A Justiça ainda determinou que os interventores convoquem o colégio eleitoral da CBF – formado pelas 27 federações estaduais e clubes da Série A – para votarem sobre a alteração do estatuto da entidade em 2015. As principais discussões são sobre o peso nos votos e a cláusula de barreira para registro de candidatura à presidente da confederação.

“Nomeiam-se os senhores Luiz Rodolfo Landim Machado (Presidente do clube de expressiva torcida, o Flamengo) e Reinaldo Rocha Carneiro Bastos (Presidente da Federação Paulista de Futebol), para, transitoriamente, cumprirem as determinações acima listadas, ou seja: a convocação do Colégio Eleitoral para votarem acerca da alteração estatutária no que diz respeito a redefinição das regras do estatuto de 2015 (…)”, completa o magistrado na decisão.
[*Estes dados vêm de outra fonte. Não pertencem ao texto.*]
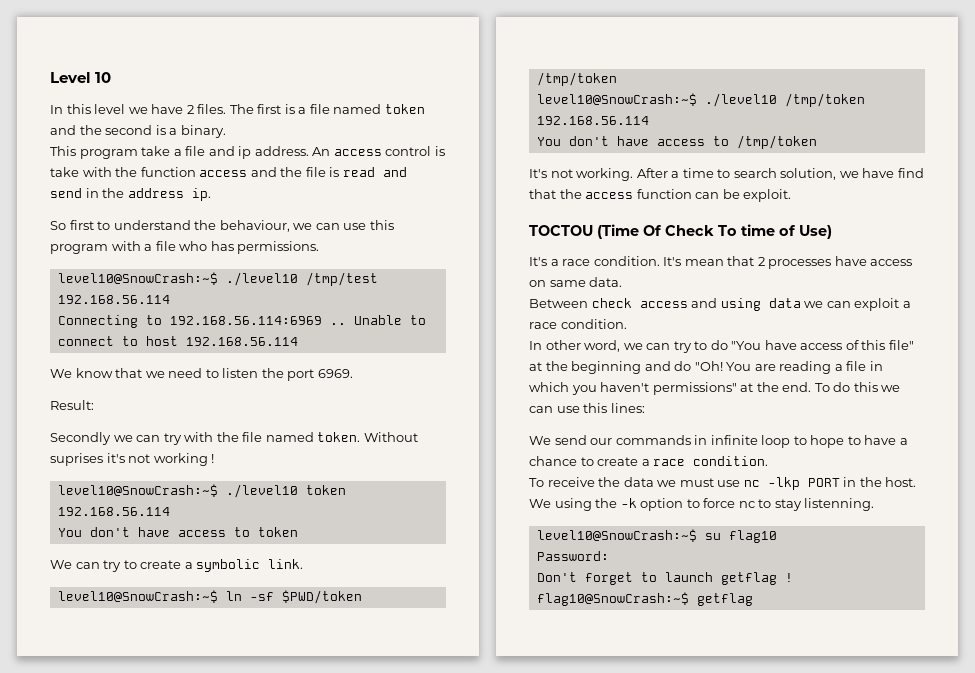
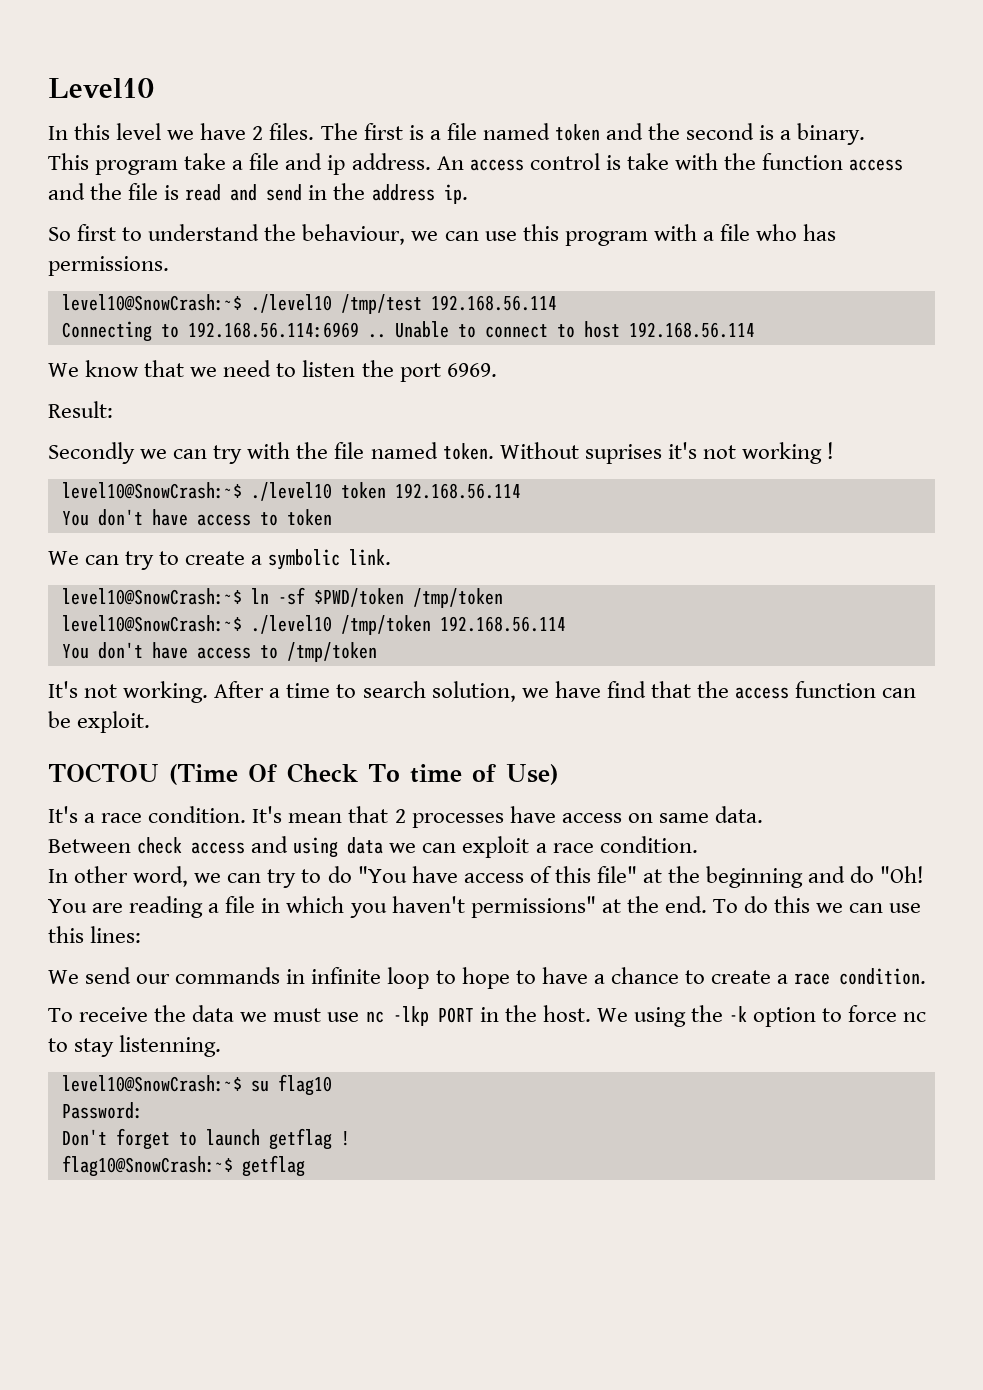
- Level 10
+ Level10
É preciso deixar claro que a ação, um pedido do Ministério Público, não contesta o pleito em si, mas sim a Assembleia Geral da CBF que determinou as regras da votação. Para a entidade, a eleição não pode ser anulada, uma vez que a ação foi protocolada na Justiça um ano antes do pleito, em 2017.

Toda discussão começou em março de 2017, quando a CBF promoveu uma assembleia geral, que não contou com a participação dos clubes, e definiu novas regras para suas eleições. O Colégio Eleitoral da entidade passou a ser formado pelas 27 federações estaduais de futebol, os 20 clubes da Série A e os 20 clubes da Série B do Brasileiro.
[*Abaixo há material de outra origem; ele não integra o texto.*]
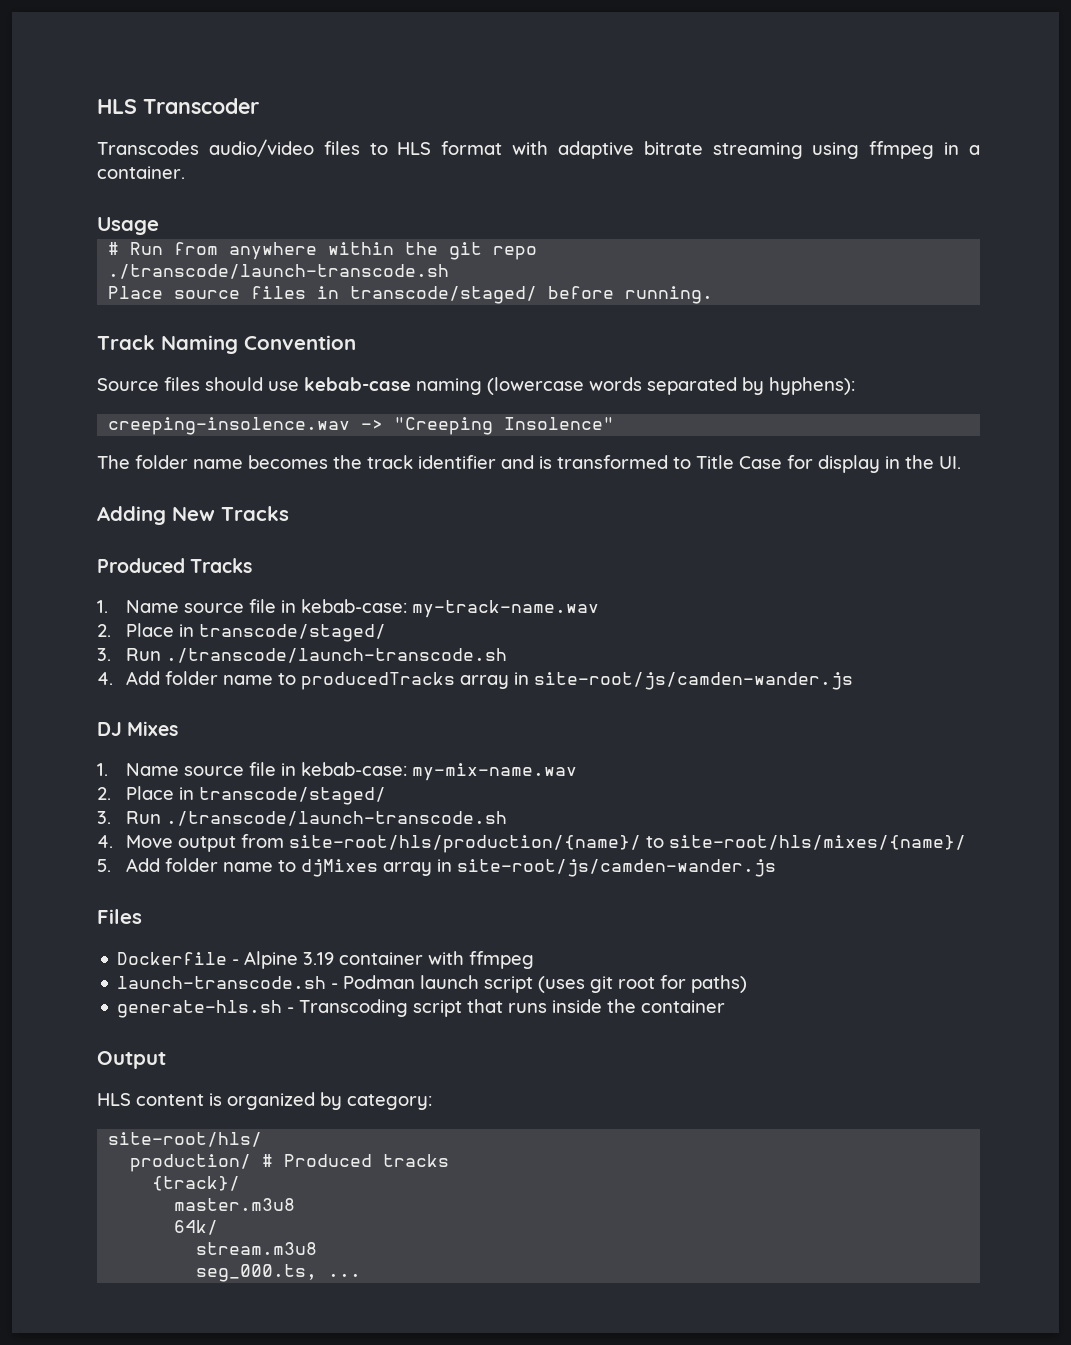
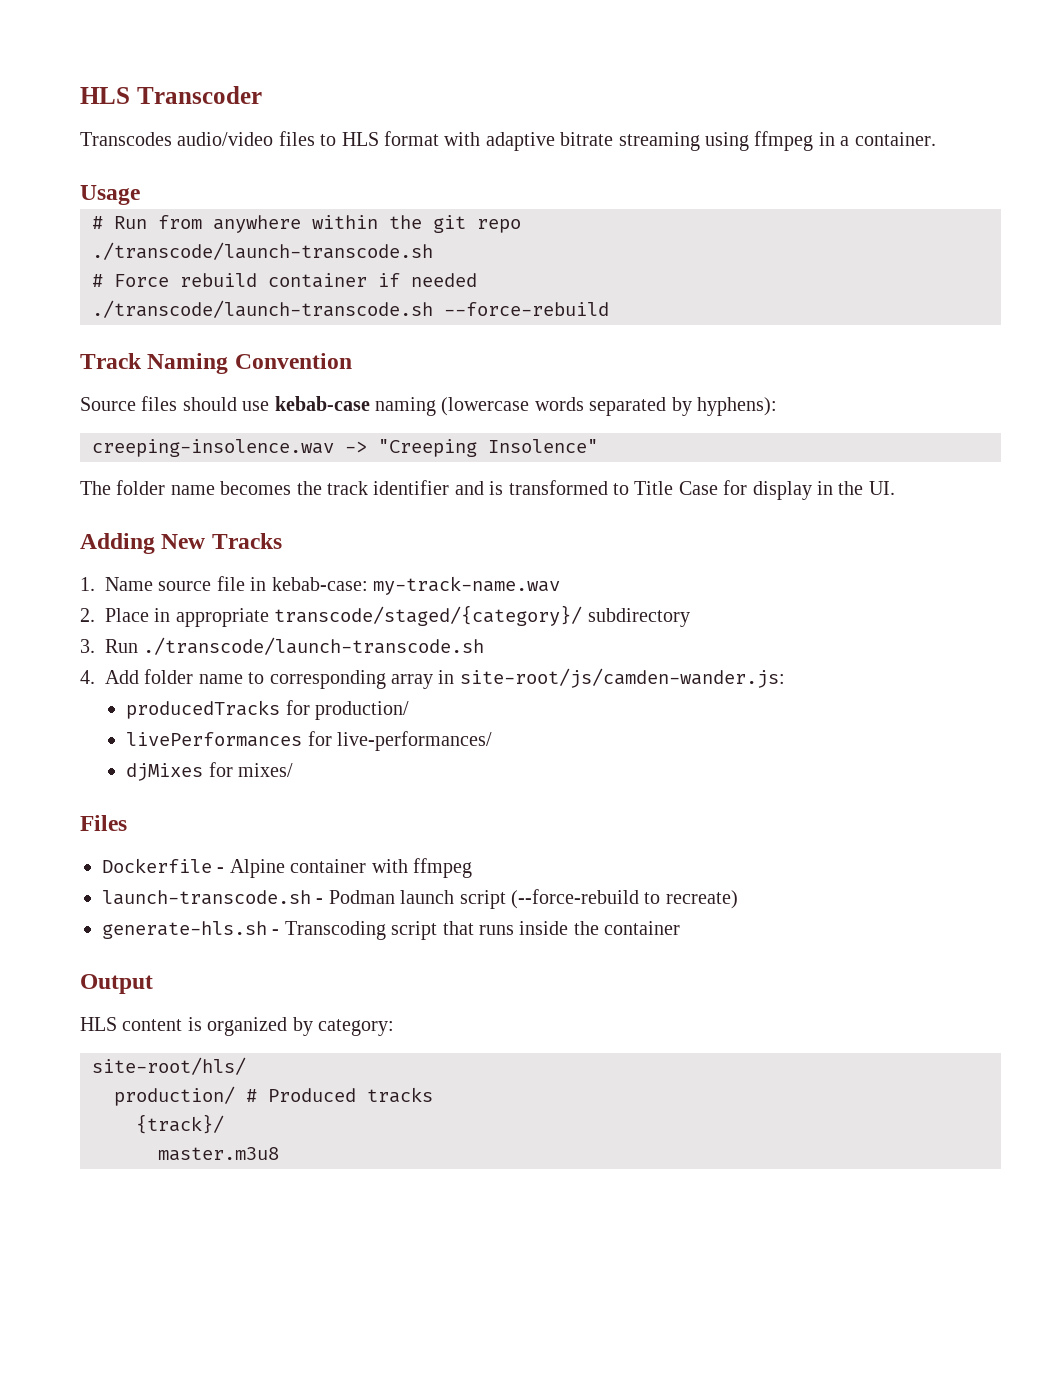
- Place source files in transcode/staged/ before running.
+ # Force rebuild container if needed
+ ./transcode/launch-transcode.sh --force-rebuild
- Produced Tracks
  1. Name source file in kebab-case: my-track-name.wav
- 2. Place in transcode/staged/
+ 2. Place in appropriate transcode/staged/{category}/ subdirectory
- 4. Add folder name to producedTracks array in site-root/js/camden-wander.js
- DJ Mixes
- 1. Name source file in kebab-case: my-mix-name.wav
- 2. Place in transcode/staged/
- 3. Run ./transcode/launch-transcode.sh
- 4. Move output from site-root/hls/production/{name}/ to site-root/hls/mixes/{name}/
- 5. Add folder name to djMixes array in site-root/js/camden-wander.js
+ 4. Add folder name to corresponding array in site-root/js/camden-wander.js:
+ producedTracks for production/
+ livePerformances for live-performances/
+ djMixes for mixes/
- Dockerfile - Alpine 3.19 container with ffmpeg
+ Dockerfile - Alpine container with ffmpeg
- launch-transcode.sh - Podman launch script (uses git root for paths)
+ launch-transcode.sh - Podman launch script (--force-rebuild to recreate)
- 64k/
- stream.m3u8
- seg_000.ts, ...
Buscando ‘manobrar’ a maioria dos clubes, a entidade estabeleceu que os votos das federações estaduais teriam peso 3, os votos dos clubes da Série A teriam peso 2 e os votos dos clubes da Série B teriam peso 1. Dessa forma, se as 27 federações escolhessem o mesmo candidato, ele teria 81 votos, contra 60 votos dos clubes somados.

No pleito que ocorreu em abril de 2018, já levando em consideração a mudança, Rogério Caboclo venceu a eleição com 135 votos. Desses, apenas Flamengo, Corinthians e Athletico não votaram no dirigente que hoje está afastado da presidência por conta da denúncia de assédio moral e sexual de uma funcionária da entidade.

Para a CBF, a eleição não pode ser anulada, uma vez que a ação foi protocolada na Justiça um ano antes do pleito, em 2017. Além disso, a entidade cita que por ser privada, sua eleição não pode ser rejeitada pela Justiça, alegando autonomia de organização e funcionamento prevista na Constituição.

Vinicius Loureiro não vê inconstitucionalidade na decisão. “Ainda que a Constituição garanta autonomia administrativa às entidades de administração do desporto, isso não quer dizer que elas estão isentas de cumprir o que a lei determina. Sem entrar no mérito da decisão, é possível que o Ministério Público provoque o Poder Judiciário caso as associações ou empresas esportivas deixem de cumprir suas obrigações legais. Isso não quer dizer que eles estejam interferindo na tomada de decisão das entidades, apenas buscando garantir o cumprimento de formalidades legais”, finaliza o advogado.